Front-end code edit data
§ §

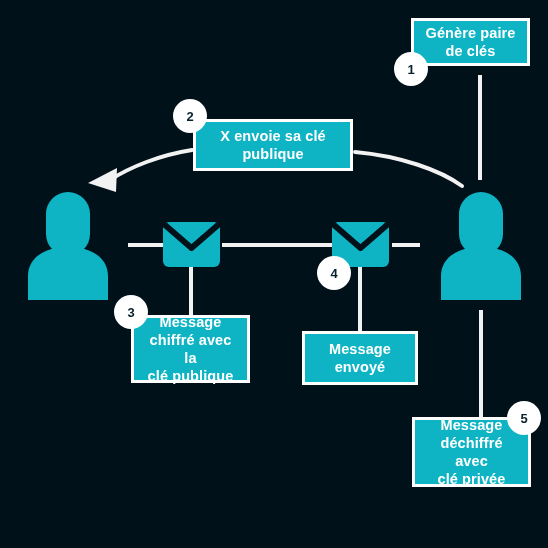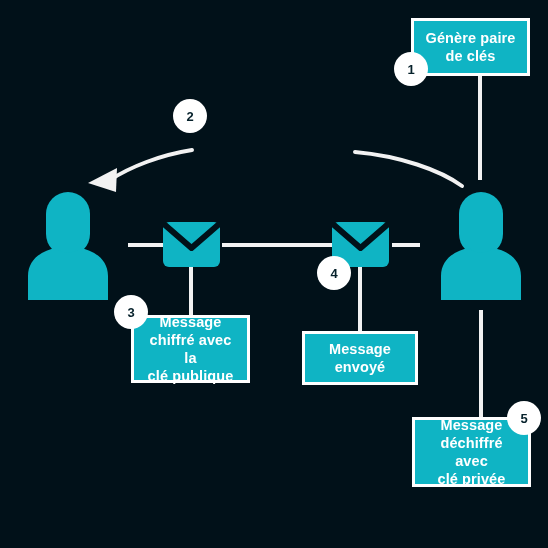--- a/index.html
+++ b/index.html
@@ -118,25 +118,29 @@
   <svg class="envelope" style="left:163px; top:222px;" width="57" height="45" viewBox="0 0 57 45" xmlns="http://www.w3.org/2000/svg">
     <rect x="0" y="0" width="57" height="45" rx="6" fill="#0fb4c4"></rect>
     <path d="M 2 3 L 28.5 26 L 55 3" fill="none" stroke="#011119" stroke-width="6" stroke-linejoin="round" stroke-linecap="round"></path>
   </svg>
 
   <svg class="envelope" style="left:332px; top:222px;" width="57" height="45" viewBox="0 0 57 45" xmlns="http://www.w3.org/2000/svg">
     <rect x="0" y="0" width="57" height="45" rx="6" fill="#0fb4c4"></rect>
     <path d="M 2 3 L 28.5 26 L 55 3" fill="none" stroke="#011119" stroke-width="6" stroke-linejoin="round" stroke-linecap="round"></path>
   </svg>
 
-  <div class="step-box" style="left:411px; top:18px; width:119px; height:58px;">
+  <div class="step-box" style="left:411px; top:18px; width:119px; height:48px;">
     <span class="txt">Génère paire
 de clés</span>
   </div>
 
+  <div class="step-box" style="left:193px; top:119px; width:160px; height:52px;">
+    <span class="txt">X envoie sa clé
+publique</span>
+  </div>
 
   <div class="step-box" style="left:131px; top:315px; width:119px; height:68px;">
     <span class="txt">Message
 chiffré avec la
 clé publique</span>
   </div>
 
   <div class="step-box" style="left:302px; top:331px; width:116px; height:54px;">
     <span class="txt">Message
 envoyé</span>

§ §

» **Task directions**:
Among the lines above, return each one holding the string "xmlns".

» **Solution for this exercise**:
   <svg class="envelope" style="left:163px; top:222px;" width="57" height="45" viewBox="0 0 57 45" xmlns="http://www.w3.org/2000/svg">
   <svg class="envelope" style="left:332px; top:222px;" width="57" height="45" viewBox="0 0 57 45" xmlns="http://www.w3.org/2000/svg">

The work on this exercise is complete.